YouTube NEW Fox News articles can now be heard on audio! A Black Connecticut man who was paralyzed in June when a police van without seatbelts braked suddenly was back in the hospital, according to his family, who announced this on Thursday.

On June 19, while Randy Cox, 36, was being driven to a police station in New Haven for processing on a weapons charge, the driver slammed on the brakes suddenly to avoid an accident, sending Cox flying headfirst into the van wall, according to authorities.

Cox just had his respirator and feeding tube removed, according to his family, and he has been recovering at home, posting videos on Facebook about his progress. However, they said that he recently became ill with a fever and was admitted back to the hospital. They reported that he was speaking to family members and feeling better on Thursday.

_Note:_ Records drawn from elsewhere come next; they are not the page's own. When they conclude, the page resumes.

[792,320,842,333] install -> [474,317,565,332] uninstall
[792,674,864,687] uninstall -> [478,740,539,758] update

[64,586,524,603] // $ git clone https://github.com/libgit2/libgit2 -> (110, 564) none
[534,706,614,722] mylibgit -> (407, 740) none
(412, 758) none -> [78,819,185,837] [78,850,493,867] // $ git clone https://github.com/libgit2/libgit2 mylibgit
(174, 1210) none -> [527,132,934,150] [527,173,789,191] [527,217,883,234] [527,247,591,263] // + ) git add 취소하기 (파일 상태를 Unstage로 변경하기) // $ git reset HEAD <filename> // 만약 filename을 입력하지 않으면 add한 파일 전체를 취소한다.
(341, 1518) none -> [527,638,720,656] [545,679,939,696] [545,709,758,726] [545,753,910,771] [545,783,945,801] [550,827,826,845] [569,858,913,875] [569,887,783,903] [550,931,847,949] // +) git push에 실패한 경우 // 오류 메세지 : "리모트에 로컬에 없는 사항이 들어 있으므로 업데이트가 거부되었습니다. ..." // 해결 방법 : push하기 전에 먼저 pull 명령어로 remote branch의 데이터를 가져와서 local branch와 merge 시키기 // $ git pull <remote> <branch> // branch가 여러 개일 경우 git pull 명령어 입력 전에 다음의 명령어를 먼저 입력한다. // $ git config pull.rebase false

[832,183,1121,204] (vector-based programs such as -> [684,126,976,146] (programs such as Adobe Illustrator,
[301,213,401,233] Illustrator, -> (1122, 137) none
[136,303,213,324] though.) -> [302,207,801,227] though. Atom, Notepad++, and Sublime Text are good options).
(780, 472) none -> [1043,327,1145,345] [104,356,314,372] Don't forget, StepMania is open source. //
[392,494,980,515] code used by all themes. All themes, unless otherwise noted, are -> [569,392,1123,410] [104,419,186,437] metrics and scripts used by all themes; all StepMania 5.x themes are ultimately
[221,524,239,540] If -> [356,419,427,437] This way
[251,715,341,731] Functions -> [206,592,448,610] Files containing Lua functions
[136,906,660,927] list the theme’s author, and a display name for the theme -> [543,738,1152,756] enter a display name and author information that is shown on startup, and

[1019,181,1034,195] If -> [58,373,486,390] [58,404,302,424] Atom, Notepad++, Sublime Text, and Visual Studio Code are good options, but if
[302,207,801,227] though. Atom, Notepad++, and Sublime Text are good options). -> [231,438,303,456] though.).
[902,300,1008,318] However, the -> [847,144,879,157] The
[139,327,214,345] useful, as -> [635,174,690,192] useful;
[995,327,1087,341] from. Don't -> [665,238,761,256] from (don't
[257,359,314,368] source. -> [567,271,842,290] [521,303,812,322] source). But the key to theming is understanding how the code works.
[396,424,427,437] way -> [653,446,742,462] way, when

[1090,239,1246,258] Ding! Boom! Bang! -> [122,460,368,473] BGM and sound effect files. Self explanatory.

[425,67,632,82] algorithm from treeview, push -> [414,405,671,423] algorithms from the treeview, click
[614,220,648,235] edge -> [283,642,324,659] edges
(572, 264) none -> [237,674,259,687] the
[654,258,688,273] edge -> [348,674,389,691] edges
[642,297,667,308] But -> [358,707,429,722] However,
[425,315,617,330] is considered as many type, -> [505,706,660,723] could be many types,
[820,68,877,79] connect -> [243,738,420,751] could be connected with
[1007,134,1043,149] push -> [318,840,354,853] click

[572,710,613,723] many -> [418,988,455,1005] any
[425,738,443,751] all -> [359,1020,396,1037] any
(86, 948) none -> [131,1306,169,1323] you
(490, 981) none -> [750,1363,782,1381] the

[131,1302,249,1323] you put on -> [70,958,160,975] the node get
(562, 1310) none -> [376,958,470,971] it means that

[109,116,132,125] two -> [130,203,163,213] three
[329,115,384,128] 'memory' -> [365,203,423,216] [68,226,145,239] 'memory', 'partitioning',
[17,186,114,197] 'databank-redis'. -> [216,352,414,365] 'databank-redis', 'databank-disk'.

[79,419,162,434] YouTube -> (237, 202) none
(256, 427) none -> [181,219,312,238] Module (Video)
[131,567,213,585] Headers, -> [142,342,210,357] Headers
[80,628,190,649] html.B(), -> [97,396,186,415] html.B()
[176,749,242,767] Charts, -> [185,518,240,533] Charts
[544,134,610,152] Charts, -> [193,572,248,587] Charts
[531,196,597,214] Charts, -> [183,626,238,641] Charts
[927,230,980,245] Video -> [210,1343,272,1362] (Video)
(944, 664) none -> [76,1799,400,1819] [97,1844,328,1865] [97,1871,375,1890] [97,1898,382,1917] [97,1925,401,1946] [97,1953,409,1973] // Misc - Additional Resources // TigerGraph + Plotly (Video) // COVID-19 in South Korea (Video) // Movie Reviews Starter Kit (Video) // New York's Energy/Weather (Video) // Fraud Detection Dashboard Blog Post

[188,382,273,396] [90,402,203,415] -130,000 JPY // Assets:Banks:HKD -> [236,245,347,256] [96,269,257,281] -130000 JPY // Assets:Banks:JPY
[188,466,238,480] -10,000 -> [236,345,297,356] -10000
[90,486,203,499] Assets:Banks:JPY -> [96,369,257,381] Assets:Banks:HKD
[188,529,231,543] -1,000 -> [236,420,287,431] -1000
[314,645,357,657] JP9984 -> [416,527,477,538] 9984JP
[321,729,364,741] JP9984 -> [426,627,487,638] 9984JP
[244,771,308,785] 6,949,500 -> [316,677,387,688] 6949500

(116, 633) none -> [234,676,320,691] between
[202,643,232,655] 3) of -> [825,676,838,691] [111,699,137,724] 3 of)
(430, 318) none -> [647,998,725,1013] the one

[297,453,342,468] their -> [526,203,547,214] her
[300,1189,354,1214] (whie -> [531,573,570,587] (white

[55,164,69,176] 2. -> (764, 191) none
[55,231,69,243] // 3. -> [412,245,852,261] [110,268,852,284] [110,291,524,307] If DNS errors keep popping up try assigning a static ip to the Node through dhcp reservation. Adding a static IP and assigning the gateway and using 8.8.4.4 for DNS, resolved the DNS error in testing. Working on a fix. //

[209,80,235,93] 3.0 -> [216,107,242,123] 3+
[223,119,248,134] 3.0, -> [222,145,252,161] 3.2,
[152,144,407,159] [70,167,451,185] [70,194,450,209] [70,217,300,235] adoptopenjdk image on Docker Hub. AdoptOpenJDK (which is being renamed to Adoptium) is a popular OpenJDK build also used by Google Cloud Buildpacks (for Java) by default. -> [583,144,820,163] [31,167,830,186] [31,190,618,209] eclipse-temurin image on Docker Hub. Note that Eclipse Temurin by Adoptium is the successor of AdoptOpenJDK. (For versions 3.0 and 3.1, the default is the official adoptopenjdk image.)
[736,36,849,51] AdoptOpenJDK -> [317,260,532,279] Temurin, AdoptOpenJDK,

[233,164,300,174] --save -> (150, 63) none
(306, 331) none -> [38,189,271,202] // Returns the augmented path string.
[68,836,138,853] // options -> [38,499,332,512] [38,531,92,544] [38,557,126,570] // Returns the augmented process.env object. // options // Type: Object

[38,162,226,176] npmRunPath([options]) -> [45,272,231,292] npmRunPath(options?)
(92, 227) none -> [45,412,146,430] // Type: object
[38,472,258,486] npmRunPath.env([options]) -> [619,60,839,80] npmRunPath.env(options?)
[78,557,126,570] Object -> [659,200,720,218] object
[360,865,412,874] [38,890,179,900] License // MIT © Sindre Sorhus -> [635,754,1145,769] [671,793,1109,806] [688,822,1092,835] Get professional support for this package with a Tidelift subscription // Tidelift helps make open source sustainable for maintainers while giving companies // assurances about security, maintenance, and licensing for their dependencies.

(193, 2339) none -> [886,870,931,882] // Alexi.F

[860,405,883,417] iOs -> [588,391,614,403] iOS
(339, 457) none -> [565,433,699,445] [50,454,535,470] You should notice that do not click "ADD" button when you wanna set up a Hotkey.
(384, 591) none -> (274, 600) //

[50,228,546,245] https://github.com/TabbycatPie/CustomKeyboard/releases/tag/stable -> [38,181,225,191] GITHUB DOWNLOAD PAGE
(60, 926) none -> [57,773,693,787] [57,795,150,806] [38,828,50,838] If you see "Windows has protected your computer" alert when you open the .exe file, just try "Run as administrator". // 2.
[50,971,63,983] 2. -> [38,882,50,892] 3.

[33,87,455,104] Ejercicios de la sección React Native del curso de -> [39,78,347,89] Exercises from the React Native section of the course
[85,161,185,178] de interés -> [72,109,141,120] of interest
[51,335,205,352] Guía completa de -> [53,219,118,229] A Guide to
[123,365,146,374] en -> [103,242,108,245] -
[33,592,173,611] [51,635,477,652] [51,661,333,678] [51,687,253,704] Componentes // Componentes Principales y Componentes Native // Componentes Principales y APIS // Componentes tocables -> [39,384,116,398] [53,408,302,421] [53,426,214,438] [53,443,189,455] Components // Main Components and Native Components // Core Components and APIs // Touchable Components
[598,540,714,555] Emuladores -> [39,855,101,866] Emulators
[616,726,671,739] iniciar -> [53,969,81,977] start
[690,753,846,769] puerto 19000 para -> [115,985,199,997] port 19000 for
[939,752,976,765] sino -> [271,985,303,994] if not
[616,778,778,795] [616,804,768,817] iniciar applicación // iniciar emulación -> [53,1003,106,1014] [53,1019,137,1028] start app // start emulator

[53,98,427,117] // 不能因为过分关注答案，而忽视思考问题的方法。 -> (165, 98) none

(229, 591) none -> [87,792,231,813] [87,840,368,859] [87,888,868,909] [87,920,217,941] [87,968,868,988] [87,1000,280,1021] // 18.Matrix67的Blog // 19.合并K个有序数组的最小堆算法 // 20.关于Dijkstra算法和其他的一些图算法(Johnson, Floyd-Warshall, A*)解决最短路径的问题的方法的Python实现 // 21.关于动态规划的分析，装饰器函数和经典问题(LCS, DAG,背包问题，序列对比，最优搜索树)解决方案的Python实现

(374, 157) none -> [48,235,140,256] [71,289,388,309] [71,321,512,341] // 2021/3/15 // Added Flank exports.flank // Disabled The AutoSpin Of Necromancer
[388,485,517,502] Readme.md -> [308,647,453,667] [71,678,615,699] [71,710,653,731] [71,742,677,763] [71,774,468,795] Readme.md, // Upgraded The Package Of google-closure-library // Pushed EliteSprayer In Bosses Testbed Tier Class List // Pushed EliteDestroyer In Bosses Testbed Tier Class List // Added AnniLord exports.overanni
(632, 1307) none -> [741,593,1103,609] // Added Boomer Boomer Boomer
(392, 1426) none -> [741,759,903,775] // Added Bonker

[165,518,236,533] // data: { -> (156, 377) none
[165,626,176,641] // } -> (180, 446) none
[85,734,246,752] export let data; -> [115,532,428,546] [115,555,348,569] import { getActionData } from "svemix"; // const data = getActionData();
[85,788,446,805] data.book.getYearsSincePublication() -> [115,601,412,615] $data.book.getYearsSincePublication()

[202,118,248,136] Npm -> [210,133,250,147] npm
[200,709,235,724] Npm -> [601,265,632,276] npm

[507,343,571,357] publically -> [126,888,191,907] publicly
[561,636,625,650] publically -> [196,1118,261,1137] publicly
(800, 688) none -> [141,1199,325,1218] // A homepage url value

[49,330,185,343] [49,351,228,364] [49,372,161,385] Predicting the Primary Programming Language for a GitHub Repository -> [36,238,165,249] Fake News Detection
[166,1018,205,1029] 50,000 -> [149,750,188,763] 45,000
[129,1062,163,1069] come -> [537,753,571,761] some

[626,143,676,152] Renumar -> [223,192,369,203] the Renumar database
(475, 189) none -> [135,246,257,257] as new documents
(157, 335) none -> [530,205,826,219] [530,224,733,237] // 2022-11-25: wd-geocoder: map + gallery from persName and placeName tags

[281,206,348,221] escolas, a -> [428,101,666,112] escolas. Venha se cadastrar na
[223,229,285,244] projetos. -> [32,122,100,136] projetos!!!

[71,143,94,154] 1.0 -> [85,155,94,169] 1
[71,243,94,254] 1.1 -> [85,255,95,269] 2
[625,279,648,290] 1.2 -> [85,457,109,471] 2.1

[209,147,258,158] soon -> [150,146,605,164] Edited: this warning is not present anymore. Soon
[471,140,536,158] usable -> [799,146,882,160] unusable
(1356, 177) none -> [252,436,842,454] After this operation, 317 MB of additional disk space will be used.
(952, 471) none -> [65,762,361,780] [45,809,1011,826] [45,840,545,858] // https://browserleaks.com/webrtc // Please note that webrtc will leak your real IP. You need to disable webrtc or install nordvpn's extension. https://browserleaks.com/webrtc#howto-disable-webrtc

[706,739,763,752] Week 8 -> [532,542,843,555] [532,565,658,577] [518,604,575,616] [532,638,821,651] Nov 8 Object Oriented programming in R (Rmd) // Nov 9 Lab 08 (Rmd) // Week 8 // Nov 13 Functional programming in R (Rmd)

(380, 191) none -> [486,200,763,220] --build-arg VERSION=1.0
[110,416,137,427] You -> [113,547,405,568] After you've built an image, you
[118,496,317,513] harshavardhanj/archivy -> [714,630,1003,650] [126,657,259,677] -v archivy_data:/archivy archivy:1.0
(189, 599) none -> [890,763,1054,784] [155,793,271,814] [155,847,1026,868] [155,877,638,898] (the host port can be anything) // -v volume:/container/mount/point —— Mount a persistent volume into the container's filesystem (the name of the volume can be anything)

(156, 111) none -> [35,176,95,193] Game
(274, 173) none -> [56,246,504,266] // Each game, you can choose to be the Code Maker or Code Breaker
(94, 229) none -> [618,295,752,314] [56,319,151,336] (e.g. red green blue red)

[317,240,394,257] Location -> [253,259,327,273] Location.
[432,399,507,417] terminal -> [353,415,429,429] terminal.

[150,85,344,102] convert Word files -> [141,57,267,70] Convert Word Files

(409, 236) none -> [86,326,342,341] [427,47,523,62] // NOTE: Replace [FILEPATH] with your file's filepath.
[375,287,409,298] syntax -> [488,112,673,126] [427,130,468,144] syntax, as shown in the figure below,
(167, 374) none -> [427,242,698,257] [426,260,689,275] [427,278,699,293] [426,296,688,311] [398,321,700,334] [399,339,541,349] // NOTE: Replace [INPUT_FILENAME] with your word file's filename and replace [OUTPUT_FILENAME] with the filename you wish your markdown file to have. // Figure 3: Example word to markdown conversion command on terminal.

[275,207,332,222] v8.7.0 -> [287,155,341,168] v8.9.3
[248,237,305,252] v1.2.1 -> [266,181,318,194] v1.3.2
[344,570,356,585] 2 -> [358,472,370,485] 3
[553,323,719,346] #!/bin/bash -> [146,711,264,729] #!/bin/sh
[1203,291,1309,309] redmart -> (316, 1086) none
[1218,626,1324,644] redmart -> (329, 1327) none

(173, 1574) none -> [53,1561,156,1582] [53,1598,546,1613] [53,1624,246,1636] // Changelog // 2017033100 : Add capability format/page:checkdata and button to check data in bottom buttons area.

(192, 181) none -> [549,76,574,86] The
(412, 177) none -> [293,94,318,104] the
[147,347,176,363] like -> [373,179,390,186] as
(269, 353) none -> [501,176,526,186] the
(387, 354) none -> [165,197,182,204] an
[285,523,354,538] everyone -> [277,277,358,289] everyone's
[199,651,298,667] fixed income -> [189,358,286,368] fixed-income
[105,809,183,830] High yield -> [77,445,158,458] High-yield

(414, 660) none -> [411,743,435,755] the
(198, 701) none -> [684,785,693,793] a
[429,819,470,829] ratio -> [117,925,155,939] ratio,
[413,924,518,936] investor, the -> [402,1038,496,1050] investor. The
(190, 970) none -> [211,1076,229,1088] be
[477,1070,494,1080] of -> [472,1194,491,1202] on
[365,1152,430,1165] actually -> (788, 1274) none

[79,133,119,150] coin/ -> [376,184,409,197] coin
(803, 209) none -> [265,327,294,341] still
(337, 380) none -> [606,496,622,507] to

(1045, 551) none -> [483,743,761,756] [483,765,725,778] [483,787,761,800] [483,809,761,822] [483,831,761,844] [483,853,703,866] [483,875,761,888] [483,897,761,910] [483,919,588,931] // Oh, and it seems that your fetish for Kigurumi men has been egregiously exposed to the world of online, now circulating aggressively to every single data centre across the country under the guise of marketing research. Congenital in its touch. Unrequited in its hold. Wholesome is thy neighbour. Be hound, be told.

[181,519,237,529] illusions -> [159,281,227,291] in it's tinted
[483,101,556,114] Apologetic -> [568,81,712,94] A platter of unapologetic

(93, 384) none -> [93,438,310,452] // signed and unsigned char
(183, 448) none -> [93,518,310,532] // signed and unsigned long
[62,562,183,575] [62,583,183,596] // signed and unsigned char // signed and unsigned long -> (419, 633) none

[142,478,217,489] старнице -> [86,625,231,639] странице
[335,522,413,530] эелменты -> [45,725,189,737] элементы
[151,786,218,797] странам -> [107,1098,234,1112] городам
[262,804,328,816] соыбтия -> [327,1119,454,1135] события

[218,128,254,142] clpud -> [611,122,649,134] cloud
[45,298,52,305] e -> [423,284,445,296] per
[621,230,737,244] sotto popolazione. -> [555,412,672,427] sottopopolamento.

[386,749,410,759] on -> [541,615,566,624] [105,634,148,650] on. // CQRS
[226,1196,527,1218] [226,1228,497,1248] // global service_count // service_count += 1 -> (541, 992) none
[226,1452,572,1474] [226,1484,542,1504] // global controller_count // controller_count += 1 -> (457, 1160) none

Following the incident in New Haven, the police in Waterbury, Connecticut, are restricting van usage.

The situation has been extremely difficult for Cox at this point, according to her sister Latoya Boomer, who spoke during a press conference in New Haven. “He can’t even scratch his hair at this stage if it’s itchy. If he is crying, he is unable to wipe his eyes. He is unable to utilize his hands. He can only move his arms a tiny bit; nothing below the chest.”

The medical setback, according to Cox’s attorneys, caused them to postpone launching a federal civil rights case, but if there is no resolution, they will do so within the next ten days. The cops engaged in his transport as well as the city of New Haven would be named as defendants in the lawsuit, it was announced.

Five officers were placed on administrative leave following the incident with Randy Cox, pictured here on June 19, 2022, in New Haven, Connecticut.

Ben Crump, Randy Cox’s lawyer, declared that “Randy Cox’s life mattered and we’re going to achieve justice for Randy Cox.”

Supporters of Cox claim that the cops made fun of the man’s calls for aid after being hurt and charged him with being intoxicated and fabricating his injuries. According to surveillance footage, cops dragged him from the van by his feet and put him in a holding cell at the police station before paramedics could eventually take him to the hospital.

Following the event, five cops were placed on administrative leave. The case led to a number of police reforms that the city also announced, including a ban on the use of police vans for the majority of prisoner transports in favor of marked police vehicles. They also mandate that if a prisoner wants or appears to require medical attention, authorities must quickly dispatch an ambulance to the scene.


Crump said that Cox had met with the mayor and police head of the city.

Crump pleaded with the mayor and police chief, saying, “You all have the power to do the right thing by Randy Cox, and I pray that you will.” “If not, this family is willing to go the distance.”